“Domani è il mio
compleanno e non voglio fare niente, voglio essere felice” dicevo a
mia moglie in modo un po' straziante, un po' fantozziano. E invece
mi levo al mattino ed è morto Paolo Villaggio ed è chiaro che ci
scrivo sopra. Che impressione, però: io di Fantozzi conosco a
memoria ogni singola riga, posso proprio dire di esserci cresciuto,
li ho letti e riletti talmente tante volte quei libri da esserne
diventato, senza accorgermene, un esegeta.
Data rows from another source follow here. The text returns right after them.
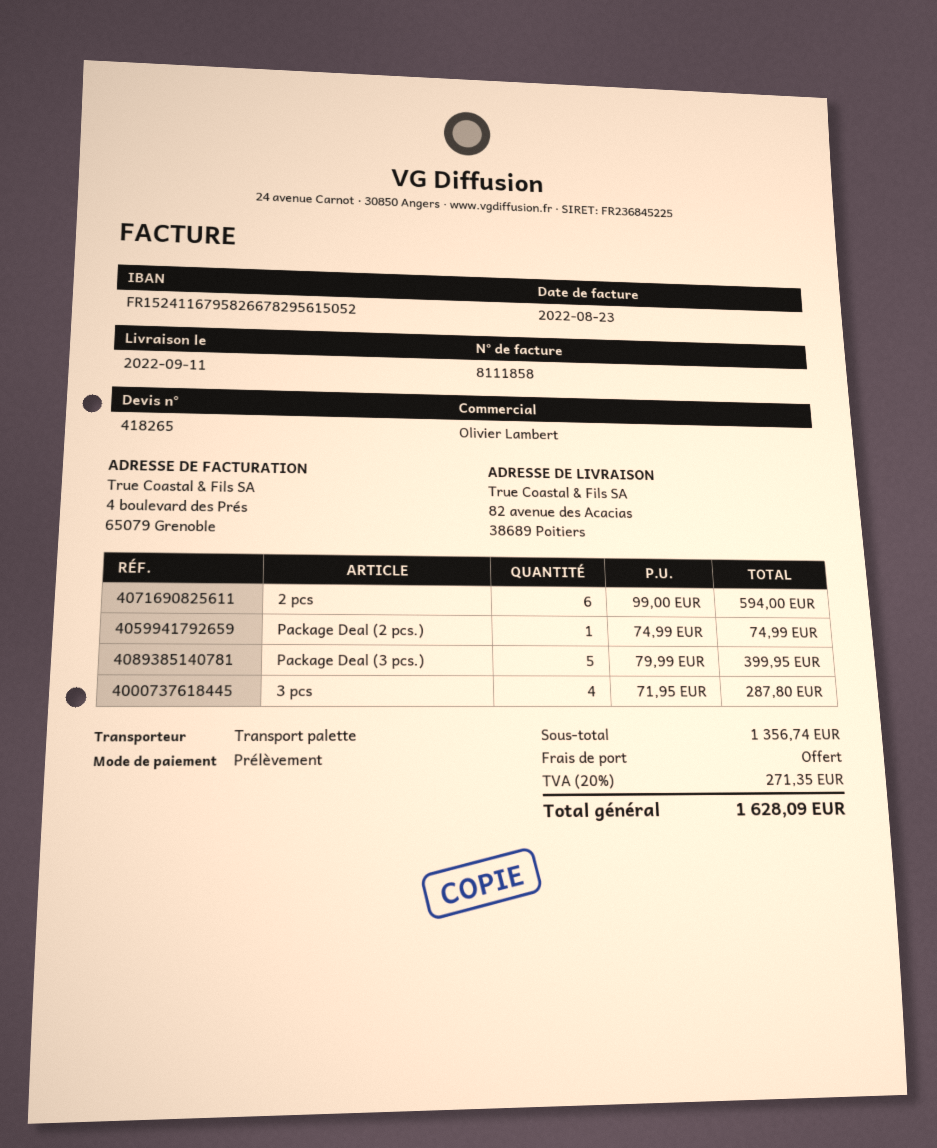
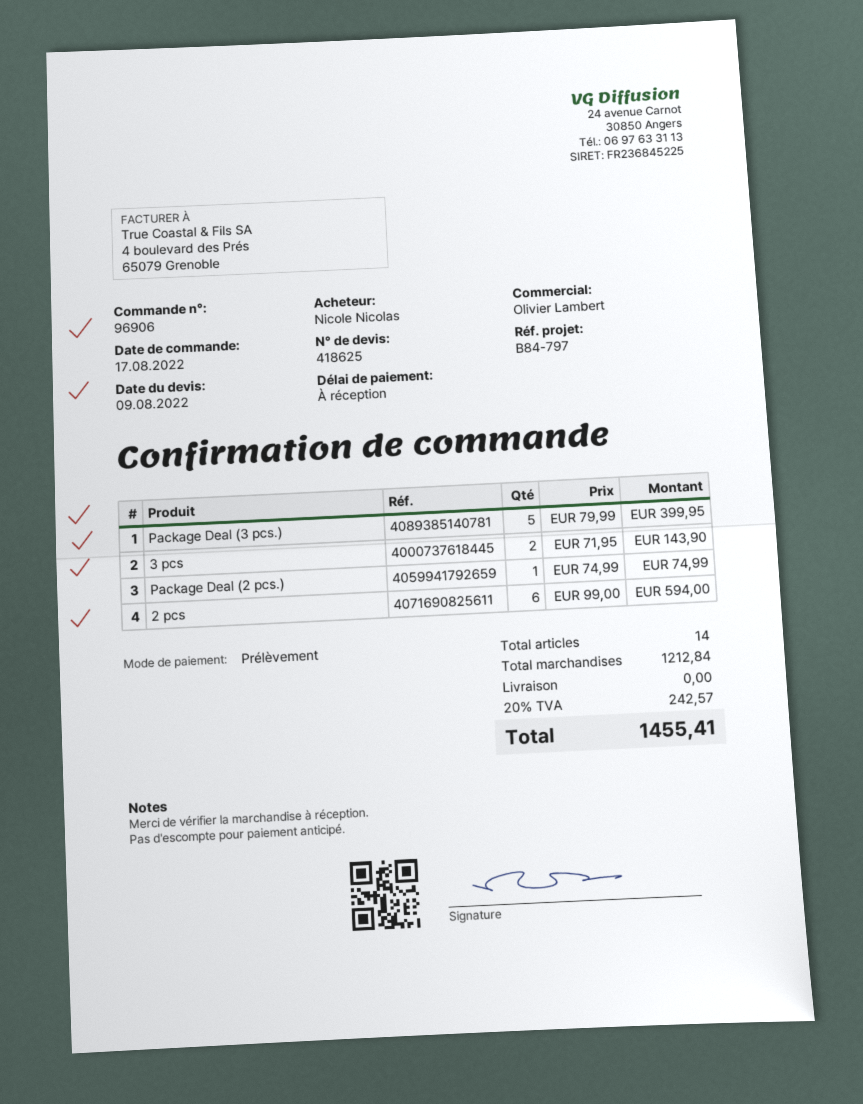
quote number: 418265 -> 418625
3 pcs: 4 x 71.95 = 287.80 -> 2 x 71.95 = 143.90
subtotal: 1356.74 -> 1212.84
tax: 20% = 271.35 -> 20% = 242.57
total: 1628.09 -> 1455.41

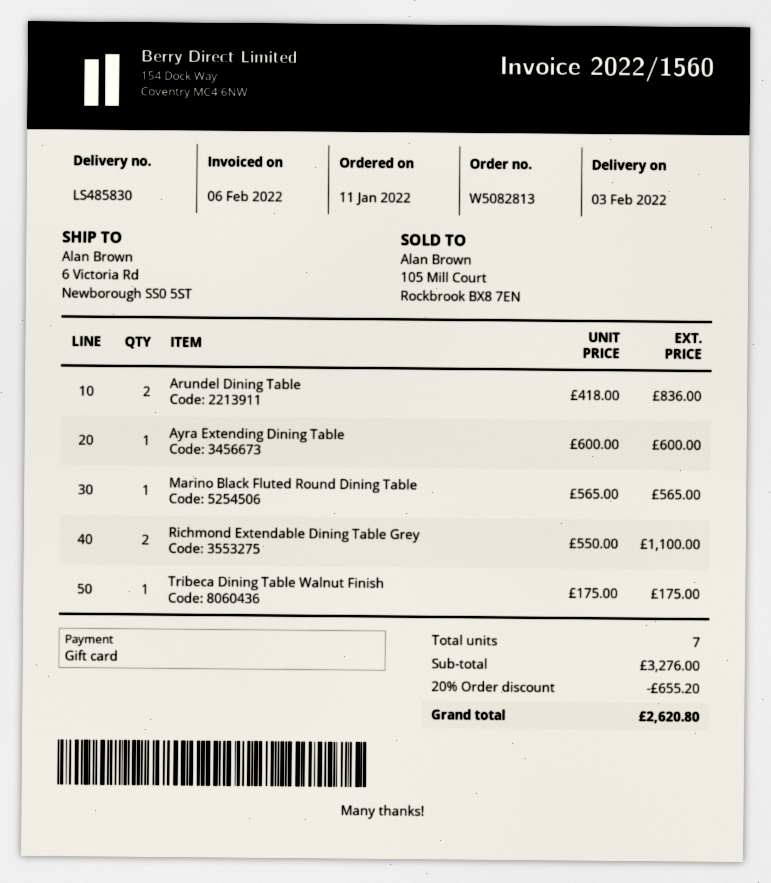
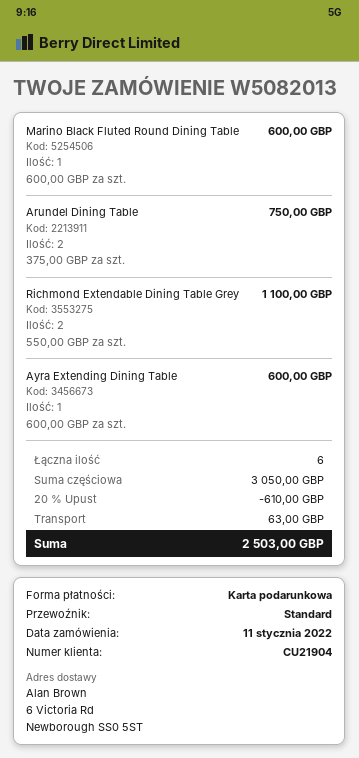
order number: W5082813 -> W5082013
Arundel Dining Table: 2 x 418.00 = 836.00 -> 2 x 375.00 = 750.00
Marino Black Fluted Round Dining Table: 1 x 565.00 = 565.00 -> 1 x 600.00 = 600.00
Tribeca Dining Table Walnut Finish: 1 x 175.00 = 175.00 -> none
total quantity: 7 -> 6
subtotal: 3276.00 -> 3050.00
discount: 20% = 655.20 -> 20% = 610.00
shipping: none -> 63.00
total: 2620.80 -> 2503.00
Il primo me lo regalò mia madre che avevo 11 anni, lei non voleva “Perché
non sono letture per ragazzi” ma io insistevo e alla fine cedette,
in un'edicola di via Pacini, ricordo ancora la lunga passeggiata fino
a via Ampére e dì lì fin dentro Città Studi coi suoi viali
alberati, mio fratello per mano. E adesso, più di 40 anni dopo, sono qui a scrivere della
scomparsa di uno che letteralmente mi ha nutrito e la
cosa non mi piace per niente: lo so che è retorico, scontato fin che
volete, ma è come mettere uno strato di marmo in più su
quel ragazzino, per giunta il giorno del suo compleanno. Scrivevo
di Fantozzi e in sottofondo andavano i trilli, i cicalini di chi si
ricordava di me (ringrazio tutti a partire da mia madre: “Ma che
foto hai messo? Sembri una statua di gesso”), ed io avrei dovuto
essere felice ma non lo ero per niente, mi prendeva una brutta
malinconia, fragile, spietata come un'avvisaglia.